The oscillation of $\omega_f(A)$ of $f$ on a set $A$ to be the number $\omega_f(A)=\sup\limits_{x,y\in A}|f(x)-f(y)|=M_A(f)-m_A(f).$
The following equality is where I'm scratching my head a bit: $\sup\limits_{x,y\in A}|f(x)-f(y)|=M_A(f)-m_A(f).$
Where $M_A(f)=\sup\limits_{x\in A} f(x)$, $m_Af(x)=\inf\limits_{x\in A} f(x)$, and $f$ is a bounded function on $A$.

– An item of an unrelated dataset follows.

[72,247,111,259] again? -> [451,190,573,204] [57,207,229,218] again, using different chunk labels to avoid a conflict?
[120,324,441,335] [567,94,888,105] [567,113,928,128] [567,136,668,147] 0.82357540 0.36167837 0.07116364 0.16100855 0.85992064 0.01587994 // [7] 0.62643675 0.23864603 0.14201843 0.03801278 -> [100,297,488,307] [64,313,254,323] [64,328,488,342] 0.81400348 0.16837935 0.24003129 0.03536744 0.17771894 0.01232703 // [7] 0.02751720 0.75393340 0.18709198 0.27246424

So here is my attempt to prove the equality. Putting how we defined $M_A(f)$ and $m_A(f)$ together: $M_A(f)-m_A(f)=\sup\limits_{x\in A} f(x)-\inf\limits_{x\in A} f(x).$
Since $f$ is bounded: $\inf\limits_{x \in A} f(x)=-\sup\limits_{x \in A} -f(x)$.
So, $M_A(f)-m_A(f)=\sup\limits_{x\in A} f(x)+\sup\limits_{x \in A} -f(x).$ $M_A(f)-m_A(f)=\sup\limits_{x\in A} f(x)-\sup\limits_{x \in A} f(x).$
I'm wondering if this is right so far or if I've drifted off to far left field.